>>>
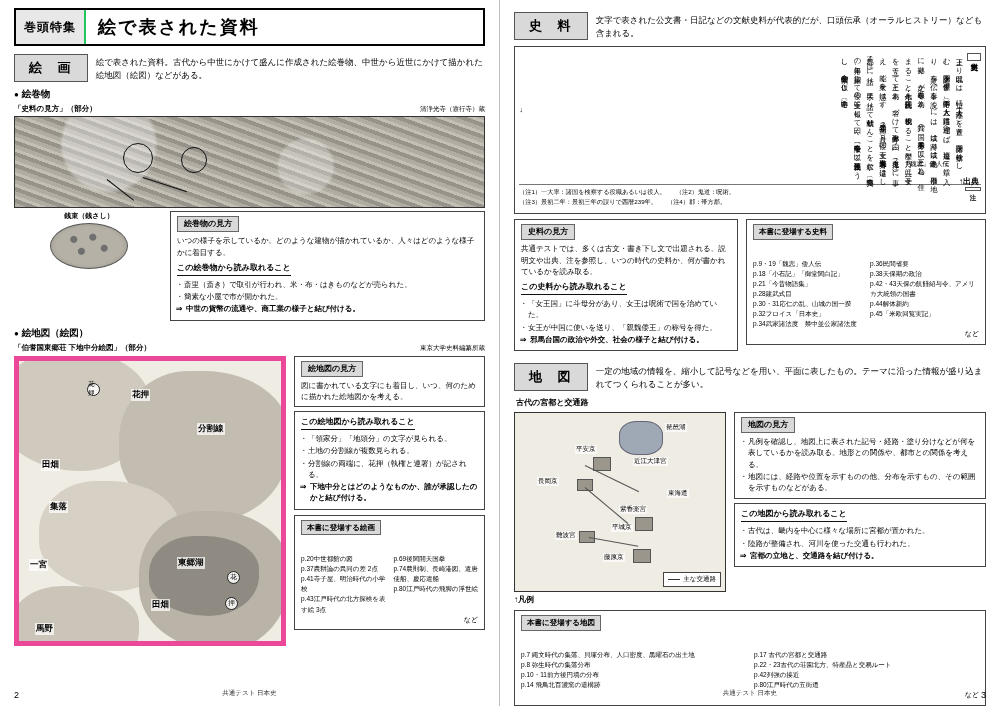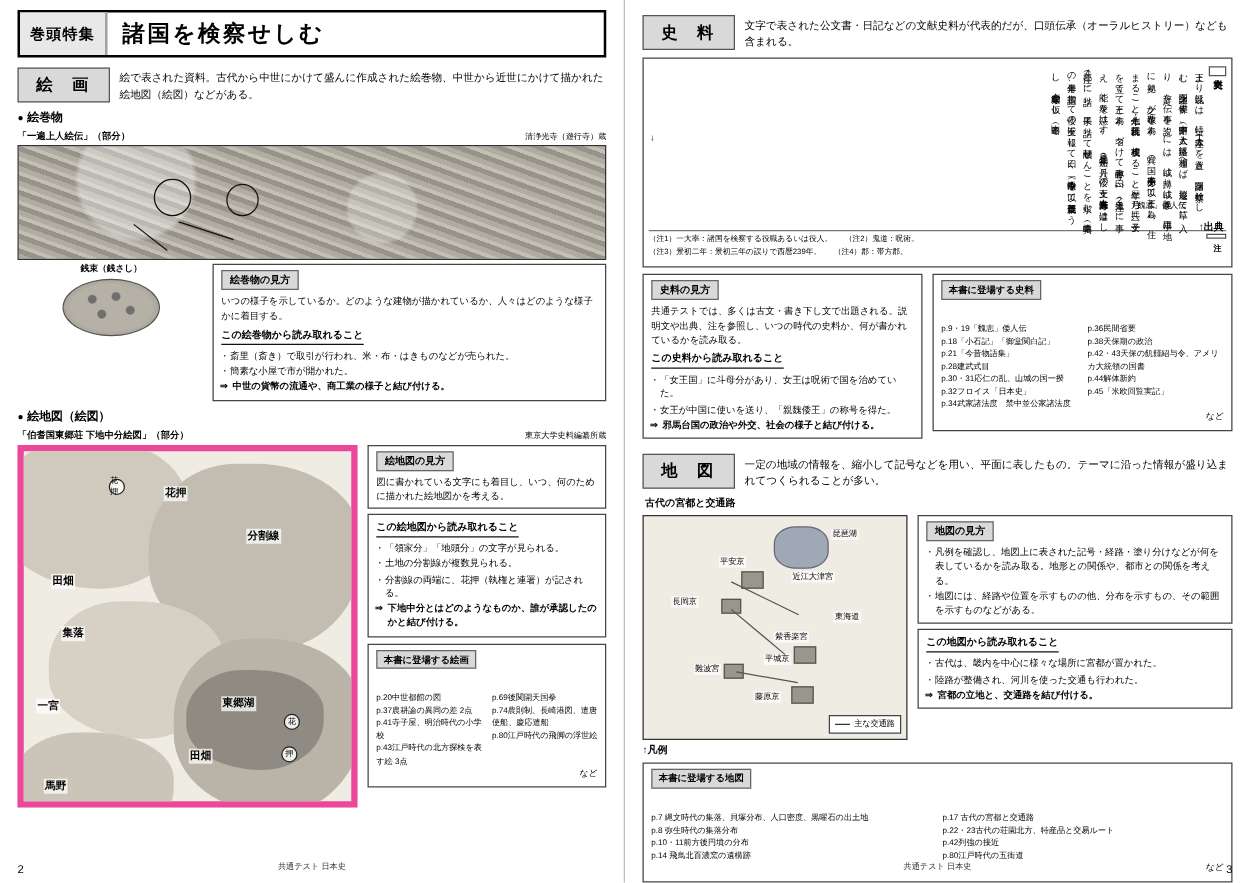--- a/index.html
+++ b/index.html
@@ -26,7 +26,7 @@
     display:flex; align-items:stretch; border:2px solid #000; margin-bottom:8px;
   }
   .feature-tag {
-    background:#e8e8e8; border-right:2px solid #a3a3a3;
+    background:#e8e8e8; border-right:2px solid #22c55e;
     font-size:12px; font-weight:bold; padding:7px 8px; letter-spacing:1px;
     display:flex; align-items:center;
   }

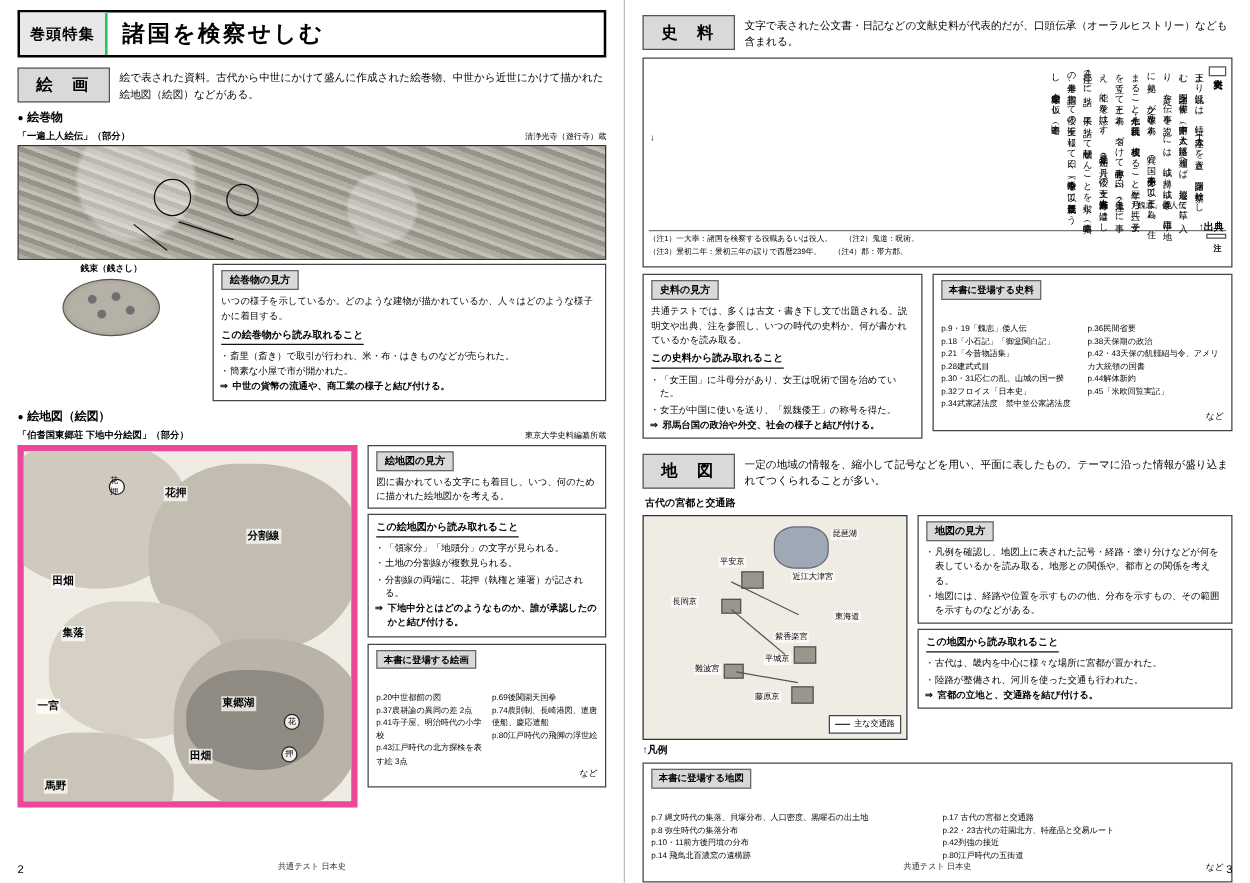--- a/index.html
+++ b/index.html
@@ -174,7 +174,7 @@
 
       <div class="feature-head">
         <div class="feature-tag">巻頭特集</div>
-        <div class="feature-title">諸国を検察せしむ</div>
+        <div class="feature-title">絵で表された資料</div>
       </div>
 
       <div class="sec-row">

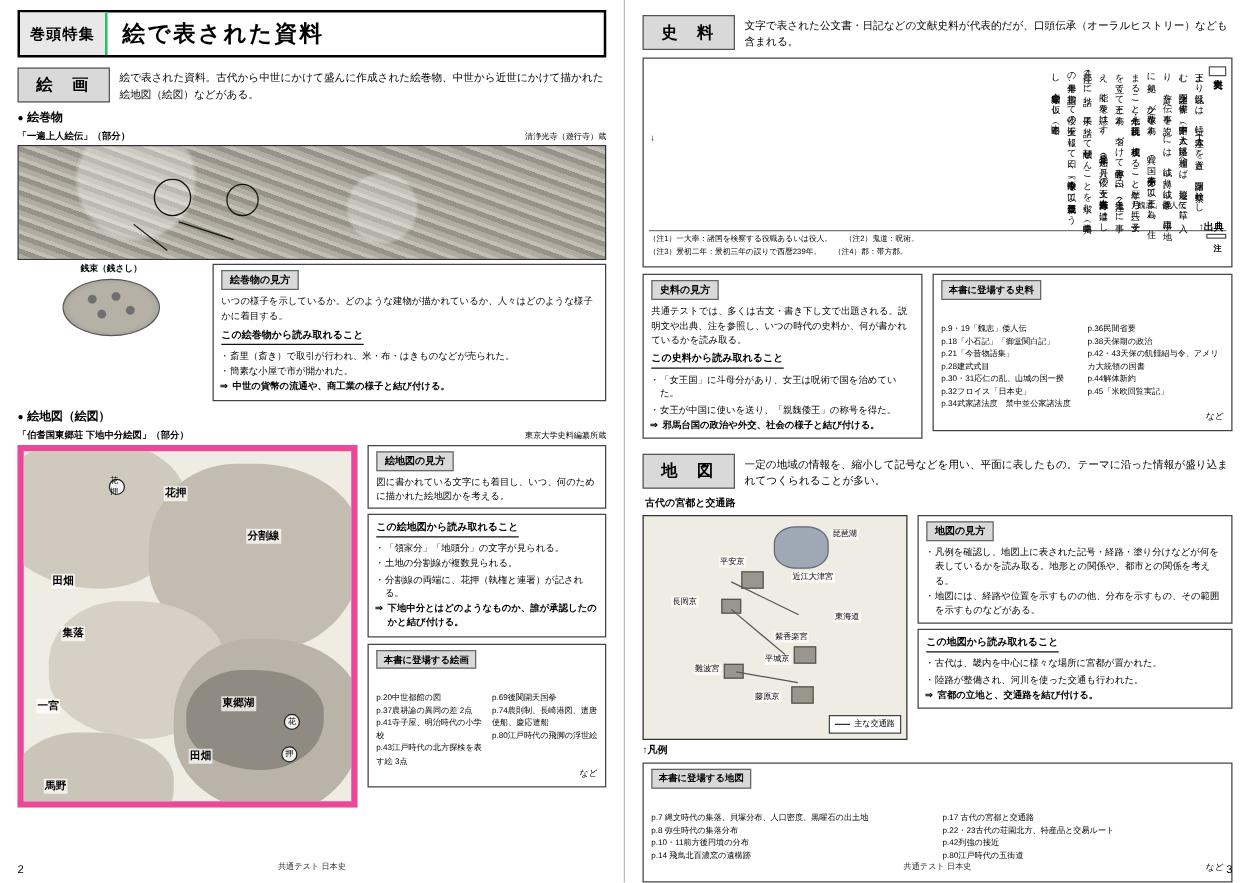--- a/index.html
+++ b/index.html
@@ -185,7 +185,7 @@
       <div class="bullet-head">絵巻物</div>
 
       <div class="cap-row">
-        <span class="cap-left">「一遍上人絵伝」（部分）</span>
+        <span class="cap-left">「史料の見方」（部分）</span>
         <span class="cap-right">清浄光寺（遊行寺）蔵</span>
       </div>
 

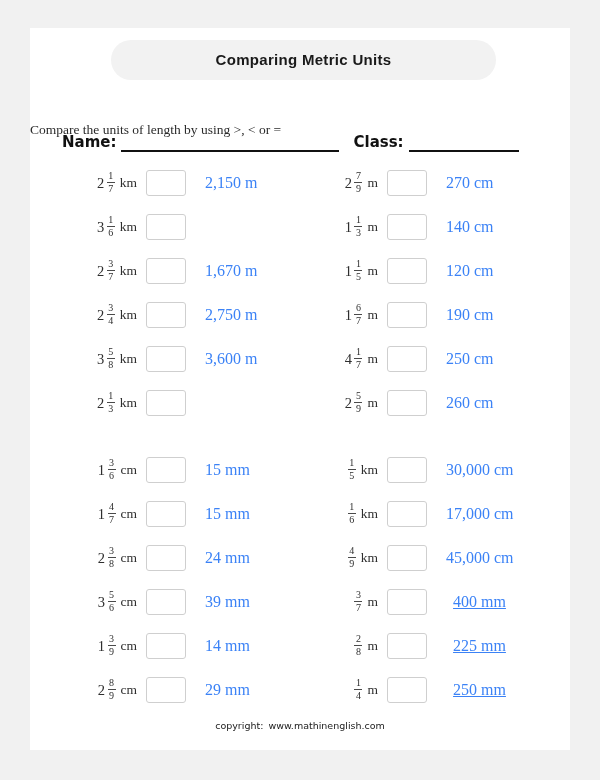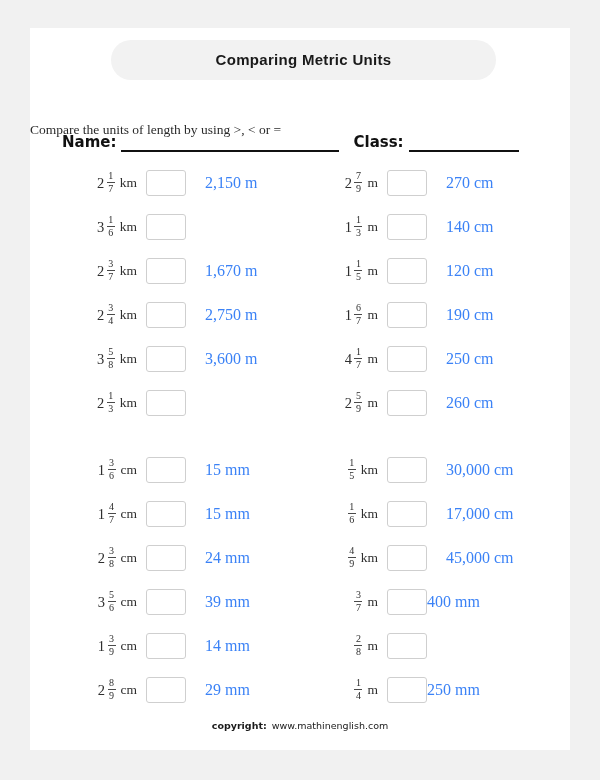--- a/index.html
+++ b/index.html
@@ -169,9 +169,10 @@
     white-space: nowrap;
   }
   .right-term.align-right {
-    text-align: left;
+    text-align: center;
     padding-left: 0;
     padding-right: 12px;
+    text-decoration: underline;
   }
 
   

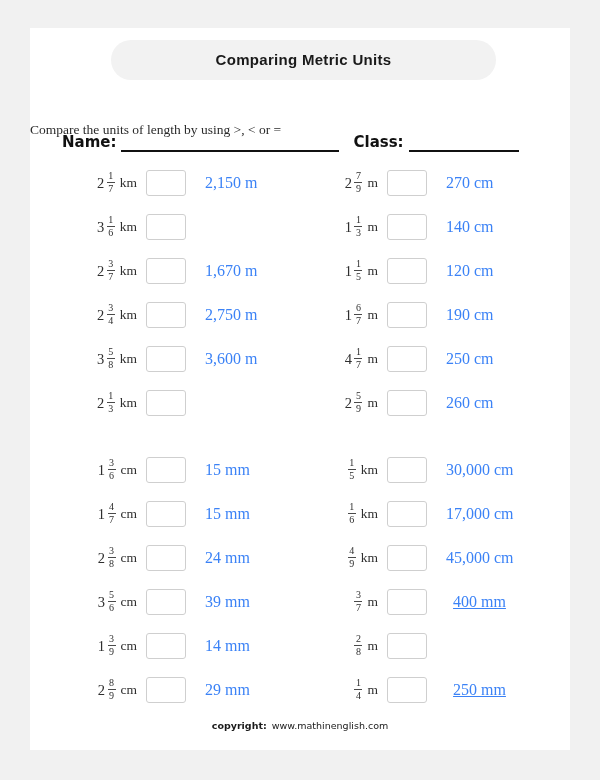--- a/index.html
+++ b/index.html
@@ -508,6 +508,7 @@
             <span class="unit">m</span>
           </div>
           <div class="answer-box"></div>
+          <div class="right-term align-right">225 mm</div>
         </div>
       </div>
       <div class="prow">

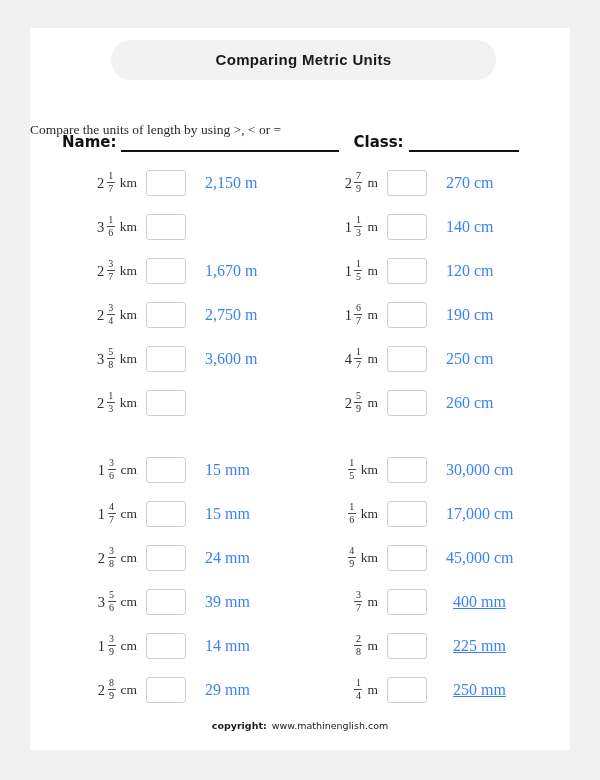--- a/index.html
+++ b/index.html
@@ -186,7 +186,7 @@
     font-size: 9.5px;
     color: #1a1a1a;
   }
-  .footer .cw { margin-right: 2px; font-weight: bold; }
+  .footer .cw { margin-right: 2px; }
 </style>
 </head>
 <body>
<<<
* _WORK TO BE COMPLETED_
What this calls for is a word-for-word copy of the listing above, pictures excluded.

* _OUTPUT OF THE TASK_
--- a/index.html
+++ b/index.html
@@ -26,7 +26,7 @@
     display:flex; align-items:stretch; border:2px solid #000; margin-bottom:8px;
   }
   .feature-tag {
-    background:#e8e8e8; border-right:2px solid #a3a3a3;
+    background:#e8e8e8; border-right:2px solid #22c55e;
     font-size:12px; font-weight:bold; padding:7px 8px; letter-spacing:1px;
     display:flex; align-items:center;
   }

--- a/index.html
+++ b/index.html
@@ -174,7 +174,7 @@
 
       <div class="feature-head">
         <div class="feature-tag">巻頭特集</div>
-        <div class="feature-title">諸国を検察せしむ</div>
+        <div class="feature-title">絵で表された資料</div>
       </div>
 
       <div class="sec-row">

--- a/index.html
+++ b/index.html
@@ -185,7 +185,7 @@
       <div class="bullet-head">絵巻物</div>
 
       <div class="cap-row">
-        <span class="cap-left">「一遍上人絵伝」（部分）</span>
+        <span class="cap-left">「史料の見方」（部分）</span>
         <span class="cap-right">清浄光寺（遊行寺）蔵</span>
       </div>
 

--- a/index.html
+++ b/index.html
@@ -169,9 +169,10 @@
     white-space: nowrap;
   }
   .right-term.align-right {
-    text-align: left;
+    text-align: center;
     padding-left: 0;
     padding-right: 12px;
+    text-decoration: underline;
   }
 
   

--- a/index.html
+++ b/index.html
@@ -508,6 +508,7 @@
             <span class="unit">m</span>
           </div>
           <div class="answer-box"></div>
+          <div class="right-term align-right">225 mm</div>
         </div>
       </div>
       <div class="prow">

--- a/index.html
+++ b/index.html
@@ -186,7 +186,7 @@
     font-size: 9.5px;
     color: #1a1a1a;
   }
-  .footer .cw { margin-right: 2px; font-weight: bold; }
+  .footer .cw { margin-right: 2px; }
 </style>
 </head>
 <body>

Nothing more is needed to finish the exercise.